But it’s almost always the wrong guide.
Fear-based thinking is lazy. It doesn’t ask you to reflect. It doesn’t ask you to pause.
It only asks you to react.
It’s the fast food of public conversation: easy to swallow, terrible for you long-term.
And politically motivated commentators know this—think about all the slogans over time that have been born out of fear:
The blacks are violent
The Muslims are terrorists
The Jews will take your money
The immigrants will steal your jobs
The transgenders will assault your kids
They know tragedy creates a window where people are scared, and scared people are easier to influence.
Which is why your job — our job — is to stay awake.
To think slowly when everything around us feels fast.
To question the voice that tells you to blame the many for the actions of the few.
People who benefit from division always show up early—we don’t have to let them set the tone.

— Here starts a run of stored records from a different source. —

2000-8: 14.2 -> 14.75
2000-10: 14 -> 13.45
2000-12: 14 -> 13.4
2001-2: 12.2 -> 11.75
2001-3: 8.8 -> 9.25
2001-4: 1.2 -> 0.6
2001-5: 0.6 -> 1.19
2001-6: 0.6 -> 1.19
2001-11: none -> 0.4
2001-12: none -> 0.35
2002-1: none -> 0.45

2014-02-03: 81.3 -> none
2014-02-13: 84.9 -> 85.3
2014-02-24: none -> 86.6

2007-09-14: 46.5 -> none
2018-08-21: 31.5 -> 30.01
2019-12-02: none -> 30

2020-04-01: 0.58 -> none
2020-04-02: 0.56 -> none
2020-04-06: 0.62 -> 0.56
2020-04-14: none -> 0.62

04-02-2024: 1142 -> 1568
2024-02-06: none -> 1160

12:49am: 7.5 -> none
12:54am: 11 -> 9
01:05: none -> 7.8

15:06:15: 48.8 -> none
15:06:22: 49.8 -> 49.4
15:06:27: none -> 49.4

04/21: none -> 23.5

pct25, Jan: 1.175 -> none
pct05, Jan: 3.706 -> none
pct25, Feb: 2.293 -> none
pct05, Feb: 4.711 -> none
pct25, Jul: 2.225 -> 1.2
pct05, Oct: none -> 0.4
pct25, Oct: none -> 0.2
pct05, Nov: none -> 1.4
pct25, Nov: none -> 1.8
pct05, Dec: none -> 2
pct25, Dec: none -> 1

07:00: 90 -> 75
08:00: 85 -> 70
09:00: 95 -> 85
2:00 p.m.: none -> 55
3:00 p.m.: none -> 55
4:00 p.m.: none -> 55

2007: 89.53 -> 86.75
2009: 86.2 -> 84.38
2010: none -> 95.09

This Is a Moment to Decide Who We Want to Be
Australia is not fragile by nature, but it can become fragile by choice.
We get to decide whether we respond to tragedy with:
blame or clarity
fear or proportion
suspicion or solidarity
division or community
As most of you know, I’m a fan of Stoicism and I don’t wish to trivialise this moment by incorporating my own ideology, but I think it is an important doctrine to turn to at a time when things seem so uncontrollable and distressing.
Stoicism reminds us that our control lies not in what happens, but in how we meet it.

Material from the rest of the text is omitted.